On est donc souvent tenté de feindre l'insensibilité. Ce qui n'est une bonne idée que face à un certain type d'interlocuteur.
Option 1: c'est un enquiquineur
Quand on réussit à feindre l'indifférence, on préserve son image. Ce qui est très efficace contre l'enquiquineur: notre attitude le prive du plaisir de nous avoir blessé.
Mais pour ne pas garder en soi la vexation, il faut vite l'extérioriser: crier un bon coup dans sa voiture, aller souffler dans les toilettes... Sinon, on risque de ruminer dans son coin. Et si ça se reproduit trop souvent, on finit par somatiser et tomber malade.
Le plus souvent, celui qui nous a pas blessé ne l'a pas fait exprès.
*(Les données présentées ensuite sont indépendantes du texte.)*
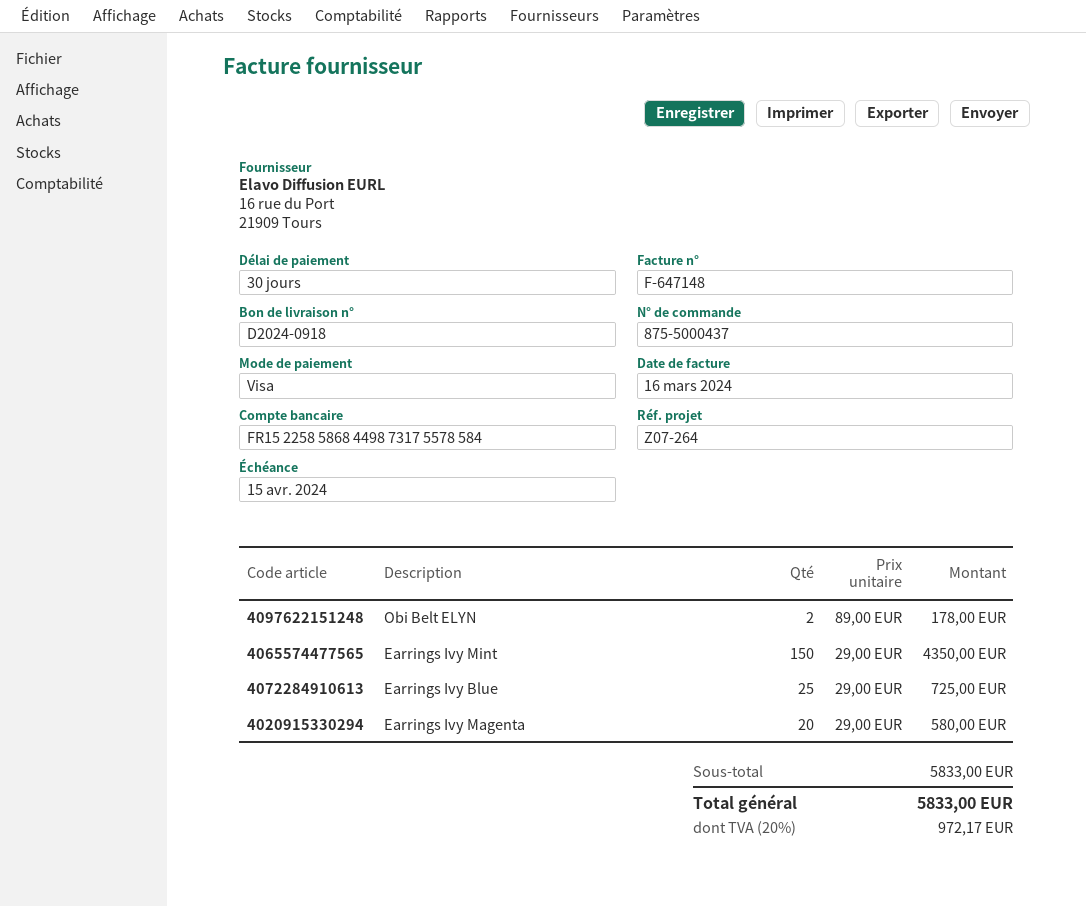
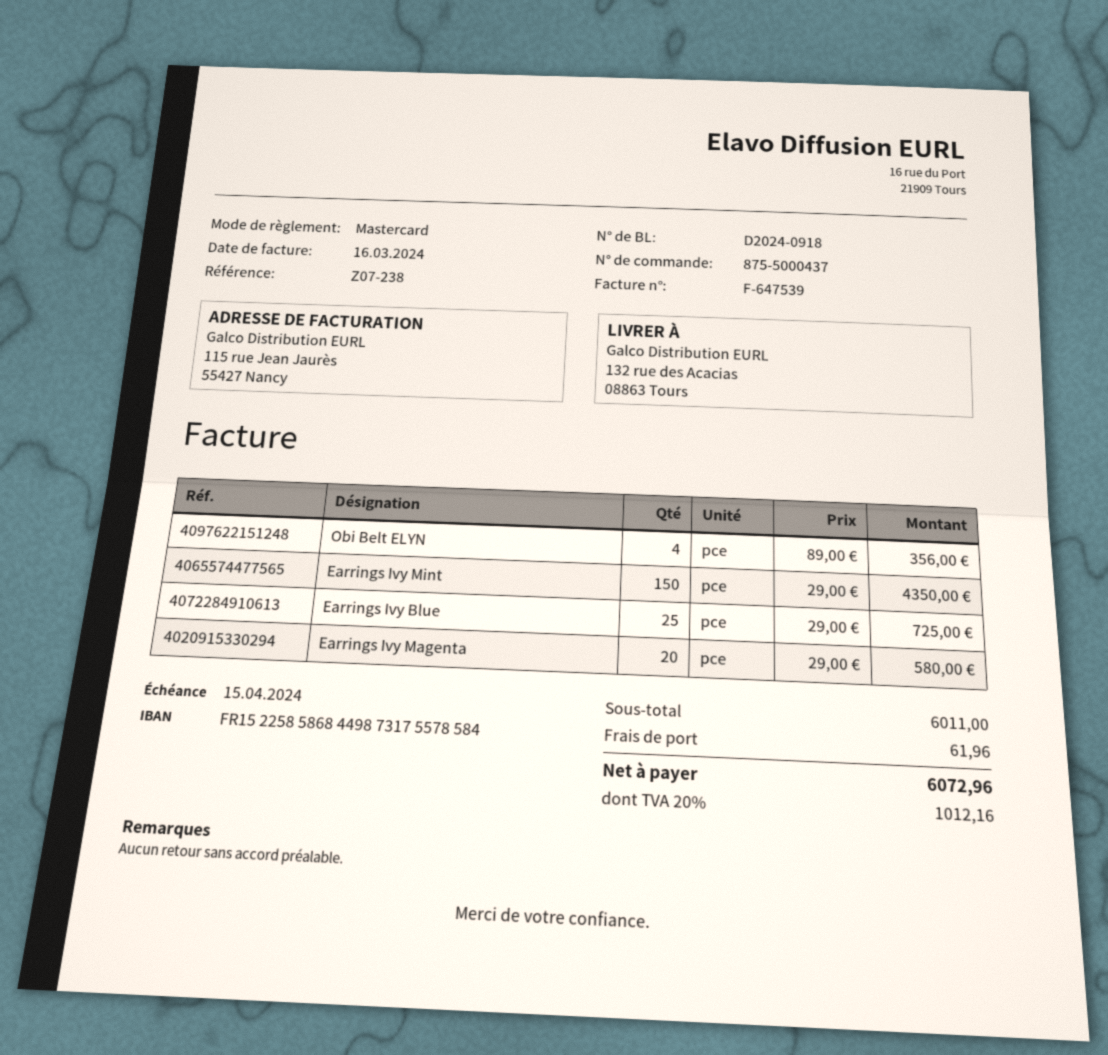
invoice number: F-647148 -> F-647539
reference: Z07-264 -> Z07-238
payment method: Visa -> Mastercard
Obi Belt ELYN: 2 x 89.00 = 178.00 -> 4 x 89.00 = 356.00
subtotal: 5833.00 -> 6011.00
shipping: none -> 61.96
tax: 20% = 972.17 -> 20% = 1012.16
total: 5833.00 -> 6072.96

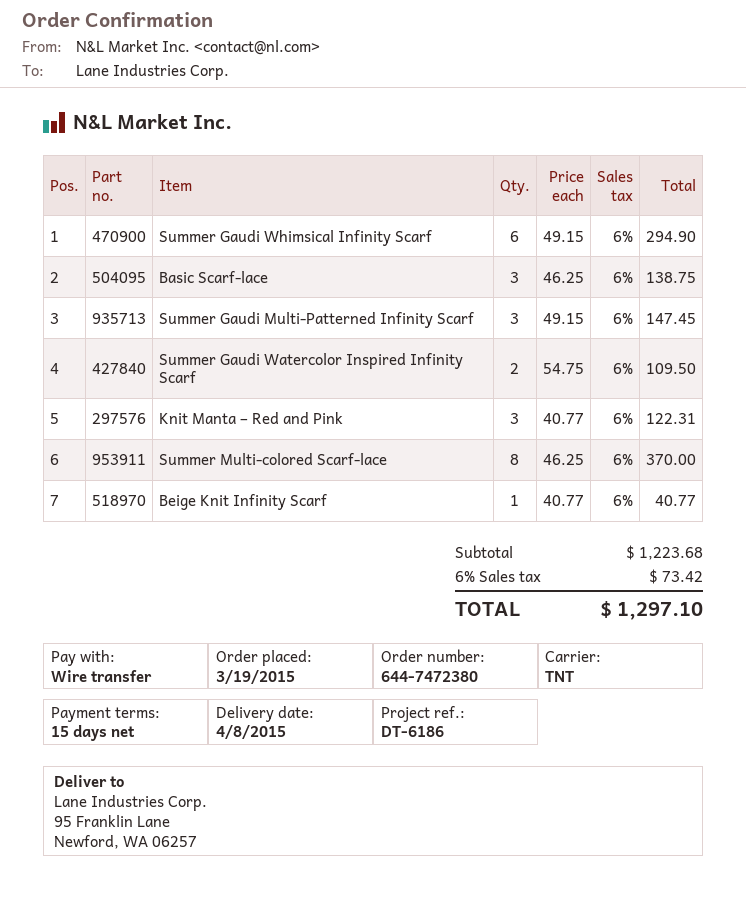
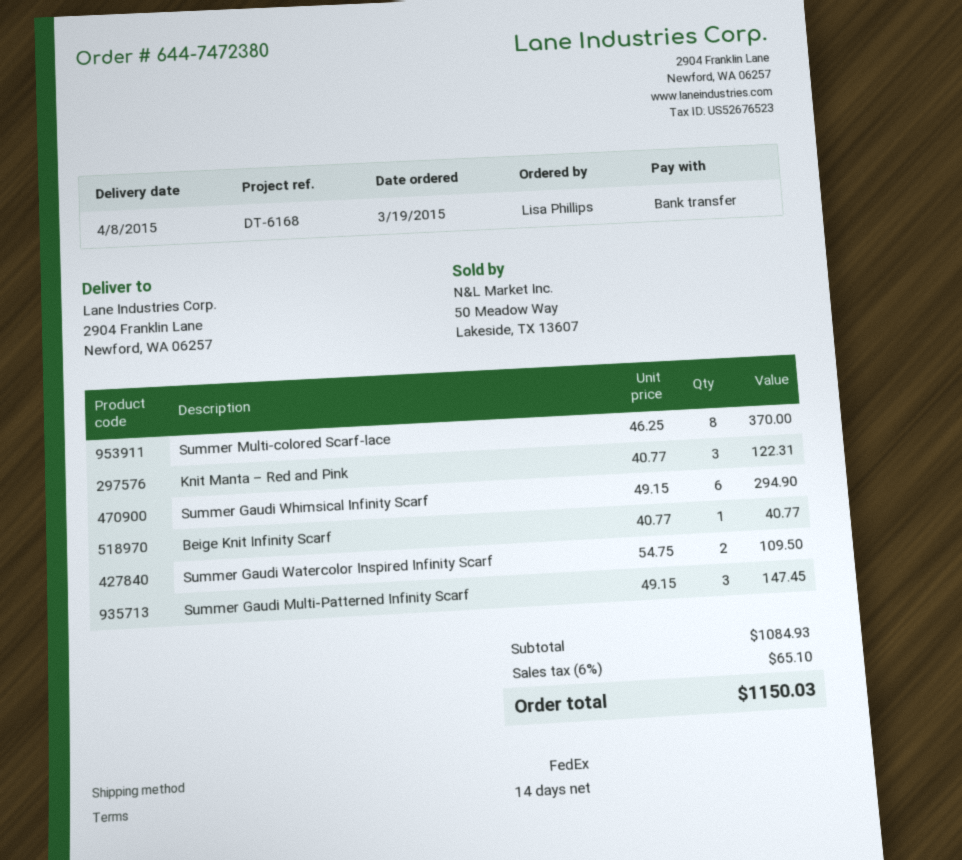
payment terms: 15 days -> 14 days
reference: DT-6186 -> DT-6168
shipping method: TNT -> FedEx
ship to: 95 Franklin Lane, Newford, WA 06257 -> 2904 Franklin Lane, Newford, WA 06257
Basic Scarf-lace: 3 x 46.25 = 138.75 -> none
subtotal: 1223.68 -> 1084.93
tax: 6% = 73.42 -> 6% = 65.10
total: 1297.10 -> 1150.03

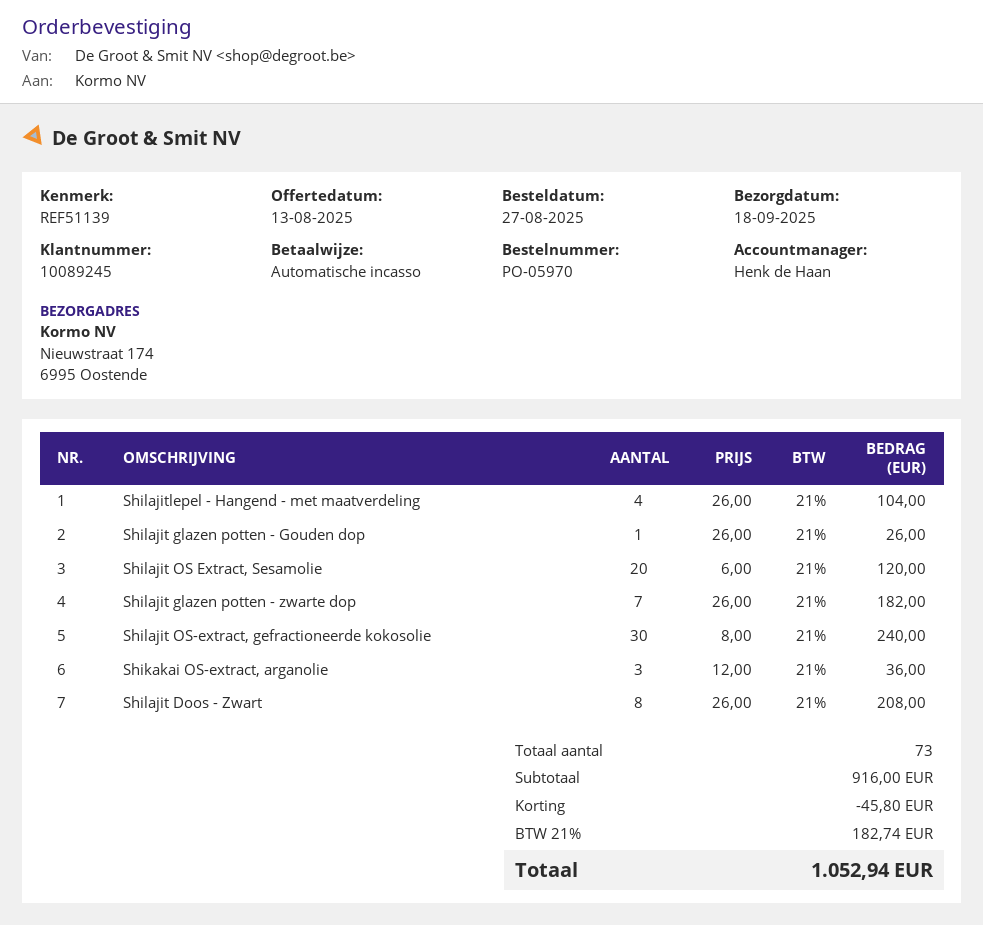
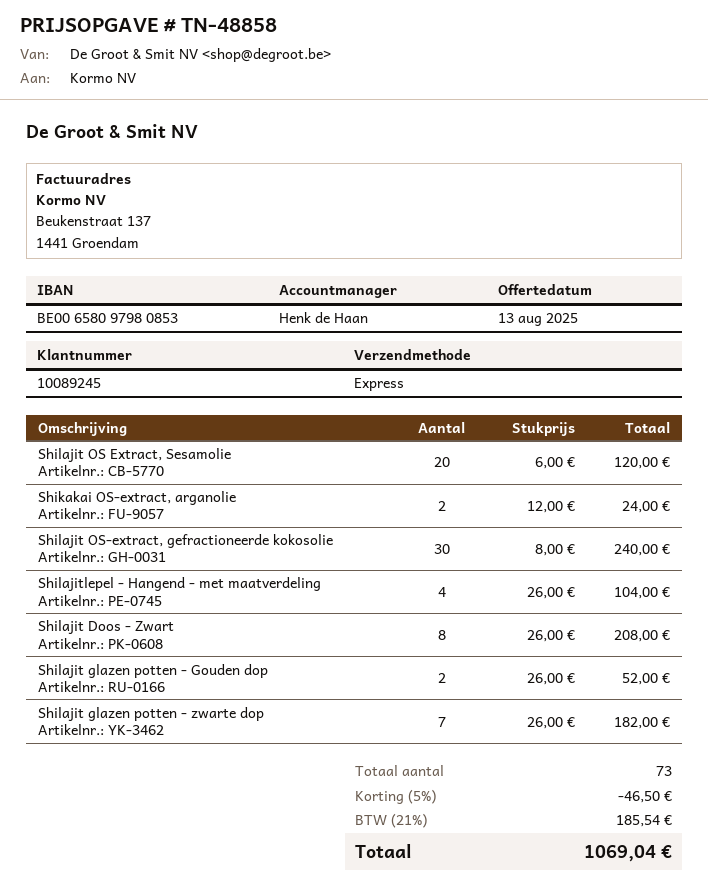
Shilajit glazen potten - Gouden dop: 1 x 26.00 = 26.00 -> 2 x 26.00 = 52.00
Shikakai OS-extract, arganolie: 3 x 12.00 = 36.00 -> 2 x 12.00 = 24.00
discount: 45.80 -> 46.50
tax: 21% = 182.74 -> 21% = 185.54
total: 1052.94 -> 1069.04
Il ne se rend même pas compte qu'il a manqué de tact. En ne le lui disant pas, on l'empêche de corriger sa maladresse et de présenter ses excuses. Ce que la plupart des maladroits feraient volontiers si seulement ils savaient!
1. Face à la critique, plutôt que de foncer dans une réaction classique (bouder, agresser, se justifier...) prenez deux secondes pour respirer, faire retomber le stress et retrouver votre capacité de jugement.
2. Au lieu de fuir, écoutez l'autre.
3. Ça vous permettra: Soit de démentir si la critique est non fondée... Soit de l'accepter si elle est justifiée, et donc d'apprendre quelque chose qui vous permettra de progresser.